Institute of Neurological Sciences, National Research Council, Vl Regina Margherita 6, 95123, Catania, Italy.
Glutamate is the major excitatory neurotransmitter in the mammalian central nervous system (CNS) and exerts its actions via a number of ionotropic glutamate receptors/channels and metabotropic glutamate (mGlu) receptors. In addition to being expressed in neurons, glutamate receptors are expressed in different types of glial cells including astrocytes, oligodendrocytes, and microglia. Astrocytes are now recognized as dynamic signaling elements actively integrating neuronal inputs. Synaptic activity can evoke calcium signals in astrocytes, resulting in the release of gliotransmitters, such as glutamate, ATP, and D: -serine, which in turn modulate neuronal excitability and synaptic transmission. In addition, astrocytes, and microglia may play an important role in pathology such as brain trauma and neurodegeneration, limiting or amplifying the pathologic process leading to neuronal death. The present review will focus on recent advances on the role of mGlu receptors expressed in glial cells under physiologic and pathologic conditions.

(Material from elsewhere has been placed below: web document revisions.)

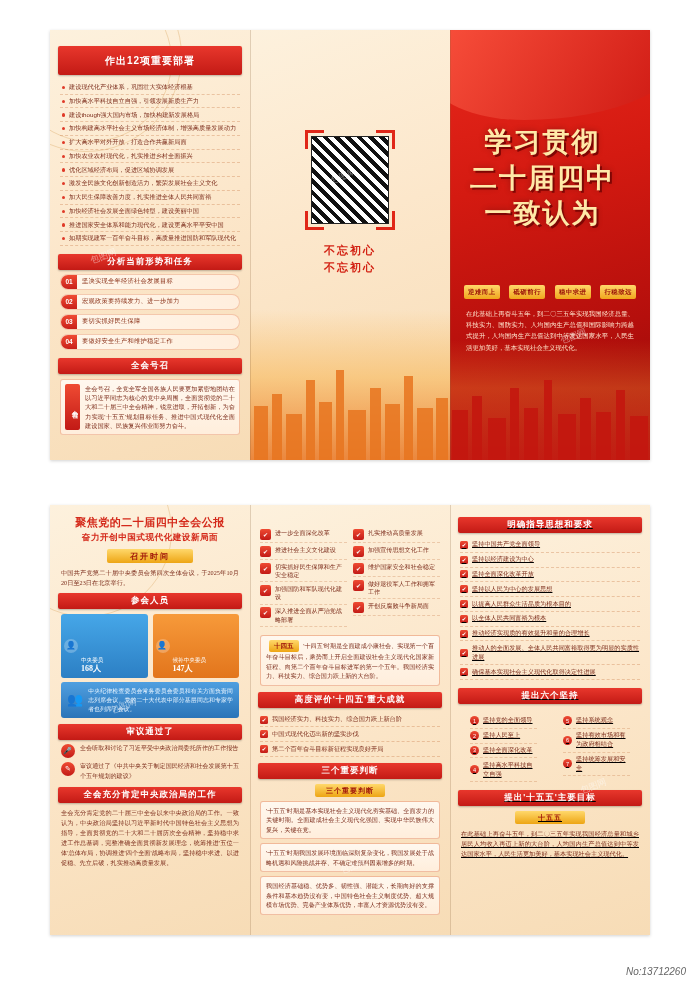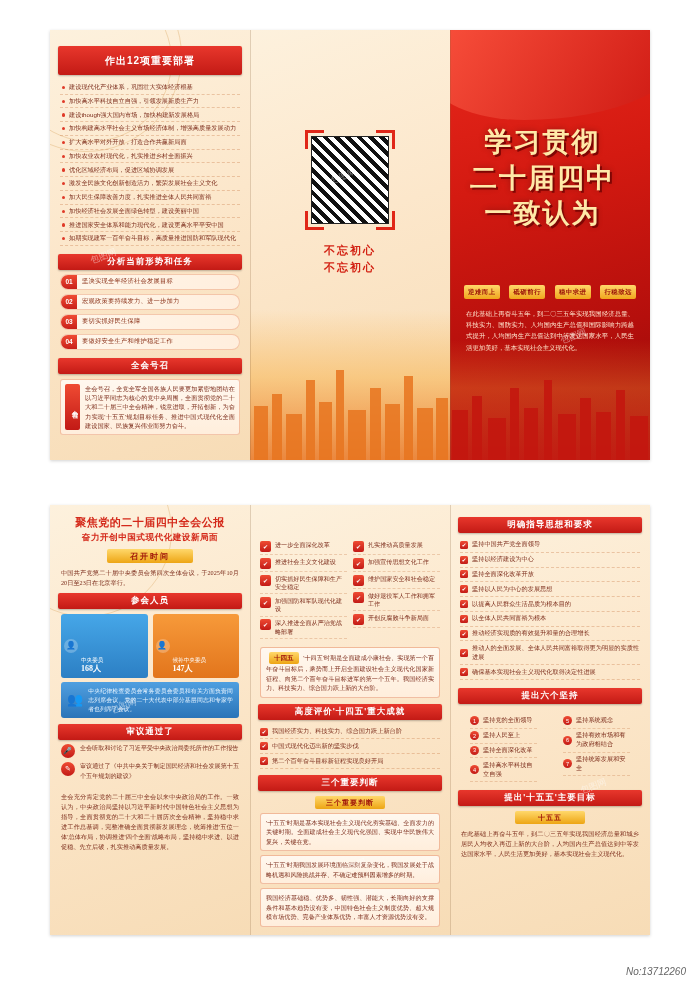--- a/index.html
+++ b/index.html
@@ -259,21 +259,21 @@
   .cover-city {
     position: absolute;
     left: 0; right: 0; bottom: 0;
     height: 120px;
     background: linear-gradient(180deg, rgba(255,120,40,0) 0%, rgba(255,140,50,0.35) 40%, rgba(200,30,20,0.9) 100%);
   }
 
   
   .bcolA { left: 0; width: 200px; font-family: Liberation Serif, serif; }
   .bcolB { left: 200px; width: 200px; }
-  .bcolC { left: 400px; width: 200px; }
+  .bcolC { left: 400px; width: 200px; text-decoration: underline; }
 
   .back-head {
     margin: 10px 10px 0 10px;
     text-align: center;
   }
   .back-head .l1 {
     color: #d4291a;
     font-size: 11px;
     font-weight: bold;
     letter-spacing: .5px;
@@ -645,27 +645,28 @@
             <div class="ic">🎤</div>
             <div class="tx">全会听取和讨论了习近平受中央政治局委托所作的工作报告</div>
           </div>
           <div class="icon-para">
             <div class="ic">✎</div>
             <div class="tx">审议通过了《中共中央关于制定国民经济和社会发展第十五个五年规划的建议》</div>
           </div>
         </div>
 
       <div style="height:6px"></div>
+      <div class="ribbon small">全会充分肯定中央政治局的工作</div>
       <div class="back-para">全会充分肯定党的二十届三中全会以来中央政治局的工作。一致认为，中央政治局坚持以习近平新时代中国特色社会主义思想为指导，全面贯彻党的二十大和二十届历次全会精神，坚持稳中求进工作总基调，完整准确全面贯彻新发展理念，统筹推进'五位一体'总体布局，协调推进'四个全面'战略布局，坚持稳中求进、以进促稳、先立后破，扎实推动高质量发展。</div>
     </div>
   </div>
 
   <div class="col bcolB">
     <div class="cream-bg"></div>
-    <div style="position:relative; padding-top:28px;">
+    <div style="position:relative; padding-top:16px;">
       <div class="two-col-rows">
         <div id="mid-left-items">
             <div class="ic-item">
               <div class="ic">✔</div>
               <div class="tx">进一步全面深化改革</div>
             </div>
             <div class="ic-item">
               <div class="ic">✔</div>
               <div class="tx">推进社会主义文化建设</div>
             </div>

--------------------------------------------------------------------------------
Glia. 2008 Jan 15;56(2):233-40.Related Articles, Links
Testing NMDA receptor block as a therapeutic strategy for reducing ischaemic damage to CNS white matter.
Bakiri Y, Hamilton NB, Káradóttir R, Attwell D.
Department of Physiology, University College London, London, England.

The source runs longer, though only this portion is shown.